Ditampilkan dalam warna merah, hijau, dan biru cerah, menunjukkan Tomoe Gozen menari di rumput panjang, dihiasi dengan bilah pedang, dan dikelilingi oleh tangan dan wajah hantu seolah-olah dia diorbit oleh setan.
Kisah seperti Mulan (1998 dan 2020) mungkin membangkitkan citra perempuan pejuang, juga sekaligus memperkuat konsep peperangan yang identik dengan laki-laki secara eksklusif.
Media modern maupun teks-teks sejarang sering berusaha menghapus perempuan dari medan perang, mengklaim bahwa tokoh tentang perempuan, seperti Mulan, Joan of Arc, atau Boudicca, tidak lebih dari orang asing yang unik dan aneh, yang ikut arus perang yang didominasi laki-laki.
Bukan hal aneh bagi wanita dari kelas samurai untuk menerima pelatihan bela diri, meski mereka juga fokus pada kekuatan sebagai istri dan putri samurai terkemuka.
Namun, ketika pertempuran ada di depan mereka, maka mereka diharapkan pergi bertarung bersama laki-laki untuk mempertahankan negara mereka.

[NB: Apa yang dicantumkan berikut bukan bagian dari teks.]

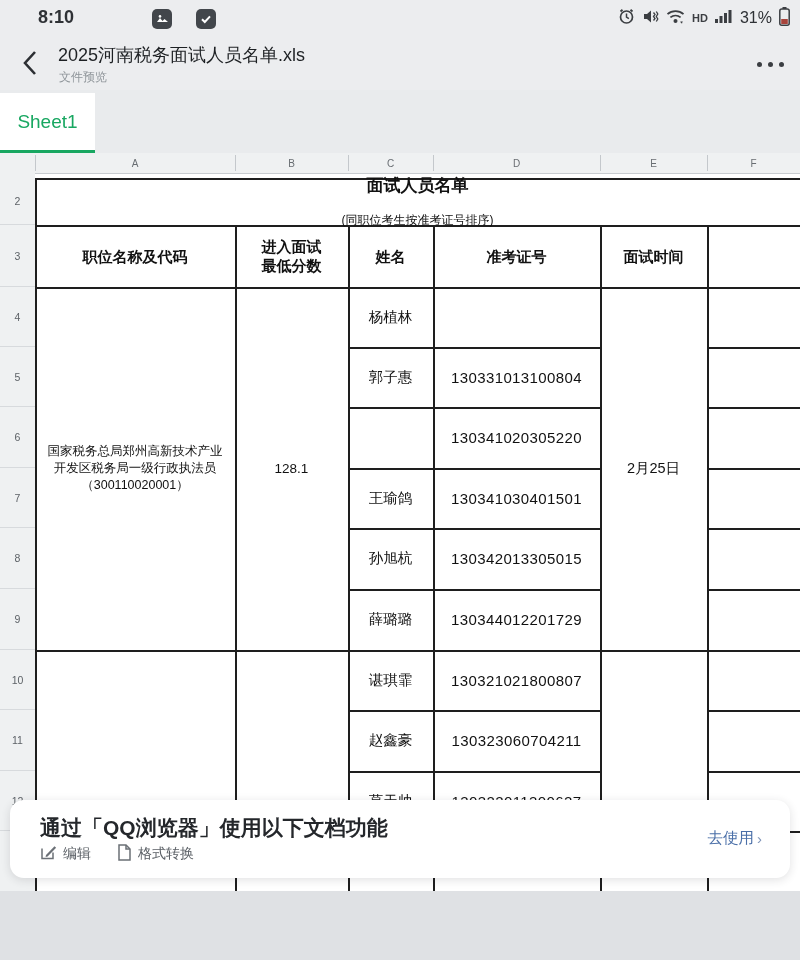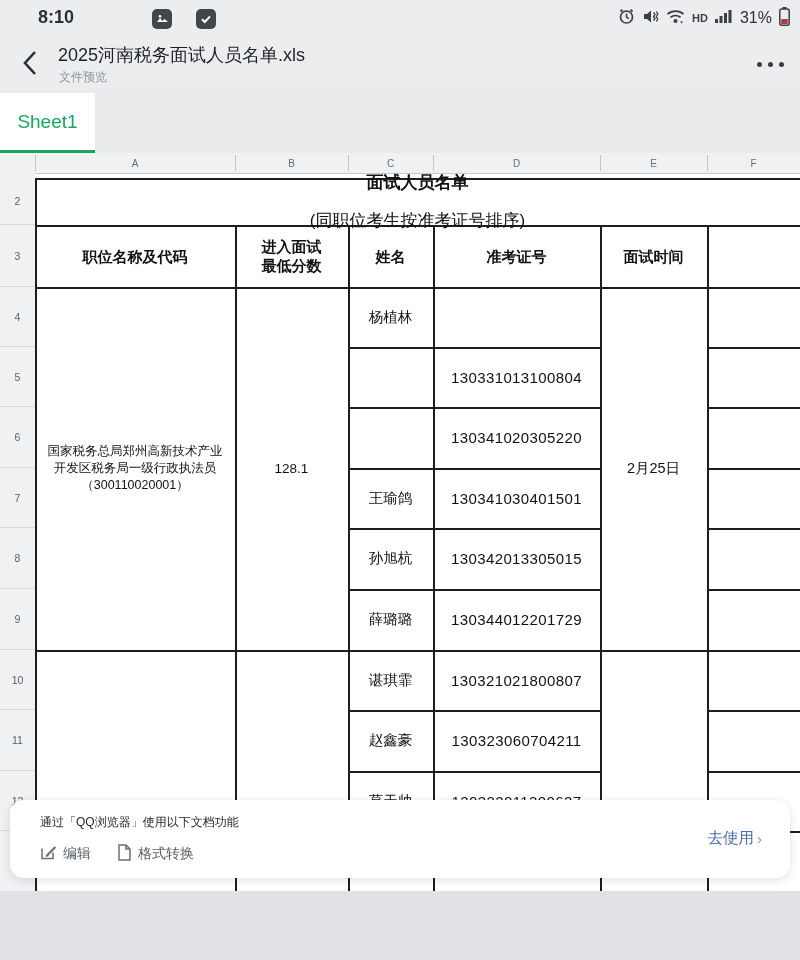--- a/index.html
+++ b/index.html
@@ -37,30 +37,30 @@
             font-size:10px;color:#686d72;}
   .colsep{position:absolute;top:2px;height:16px;width:1px;background:#c4c8cc;}
   .rowcol{position:absolute;left:0;top:20px;width:35px;height:732px;background:#eff1f2;}
   .rownum{position:absolute;left:0;width:35px;display:flex;align-items:center;justify-content:center;
           font-size:10.5px;color:#5d6267;border-bottom:1px solid #d7dadd;box-sizing:border-box;}
   .hline{position:absolute;height:2px;background:#1e1e1e;}
   .vline{position:absolute;width:2px;background:#1e1e1e;}
   .cell{position:absolute;display:flex;flex-direction:column;align-items:center;justify-content:center;
         text-align:center;color:#111;}
   .t-title{font-size:17px;font-weight:bold;}
-  .t-sub{font-size:17px;margin-top:15px;}
+  .t-sub{font-size:12px;margin-top:15px;}
   .t-head{font-size:15px;font-weight:bold;line-height:19px;}
   .t-pos{font-size:12.5px;line-height:17px;}
   .t-name{font-size:14.5px;}
   .t-num{font-size:15px;letter-spacing:.4px;}
 
   
   .banner{position:absolute;left:10px;top:800px;width:780px;height:78px;background:#fff;border-radius:14px;
           box-shadow:0 2px 10px rgba(40,44,50,.14);z-index:5;}
-  .banner-msg{position:absolute;left:30px;top:14px;font-size:12px;font-weight:400;color:#24272b;}
+  .banner-msg{position:absolute;left:30px;top:14px;font-size:21px;font-weight:700;color:#24272b;}
   .banner-actions{position:absolute;left:30px;top:44px;display:flex;gap:26px;align-items:center;}
   .b-action{display:flex;align-items:center;gap:6px;font-size:14px;color:#5b6066;}
   .banner-cta{position:absolute;right:28px;top:28px;display:flex;align-items:center;gap:3px;
               font-size:15.5px;color:#4a6fa8;}
   .cta-chev{font-size:15px;color:#7d93b8;}
 
   
   .dock{position:absolute;left:0;top:903px;width:800px;height:57px;background:#f0f1f3;z-index:6;}
   .drawer{position:absolute;left:52px;top:11px;width:33px;height:33px;display:grid;
           grid-template-columns:repeat(3,1fr);gap:7px;}
@@ -236,20 +236,21 @@
 
     <div class="cell t-pos" style="left:35px;top:134px;width:200px;height:363px">
       <div>国家税务总局郑州高新技术产业</div>
       <div>开发区税务局一级行政执法员</div>
       <div>（300110020001）</div>
     </div>
     <div class="cell" style="left:235px;top:134px;width:113px;height:363px;font-size:13.5px">128.1</div>
     <div class="cell" style="left:600px;top:134px;width:107px;height:363px;font-size:14.5px">2月25日</div>
 
     <div class="cell t-name" style="left:348px;top:134px;width:85px;height:60px">杨植林</div>
+    <div class="cell t-name" style="left:348px;top:194px;width:85px;height:60px">郭子惠</div>
     <div class="cell t-num" style="left:433px;top:194px;width:167px;height:60px">130331013100804</div>
     <div class="cell t-num" style="left:433px;top:254px;width:167px;height:61px">130341020305220</div>
     <div class="cell t-name" style="left:348px;top:315px;width:85px;height:60px">王瑜鸽</div>
     <div class="cell t-num" style="left:433px;top:315px;width:167px;height:60px">130341030401501</div>
     <div class="cell t-name" style="left:348px;top:375px;width:85px;height:61px">孙旭杭</div>
     <div class="cell t-num" style="left:433px;top:375px;width:167px;height:61px">130342013305015</div>
     <div class="cell t-name" style="left:348px;top:436px;width:85px;height:61px">薛璐璐</div>
     <div class="cell t-num" style="left:433px;top:436px;width:167px;height:61px">130344012201729</div>
 
     <div class="cell t-name" style="left:348px;top:497px;width:85px;height:60px">谌琪霏</div>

Dari bukti pada akhir 2000-an, lebih dari sepertiga pejuang di Pertempuran Senbon Matsubaru adalah wanita.
Bahkan, perempuan mungkin telah memainkan peran yang lebih besar dan lebih aktif di medan perang daripada yang tersirat dalam teks.
Kehadiran Tomoe Gozen dalam pertempuran mungkin luar biasa, tetapi temuan pada sejarawan menunjukkan bahwa itu tidak biasa seperti apa yang kita pikirkan.
Kisah berasal dari Heike Monogatari, sebuah epik sejarah Jepang yang menceritakan Perang Genpei.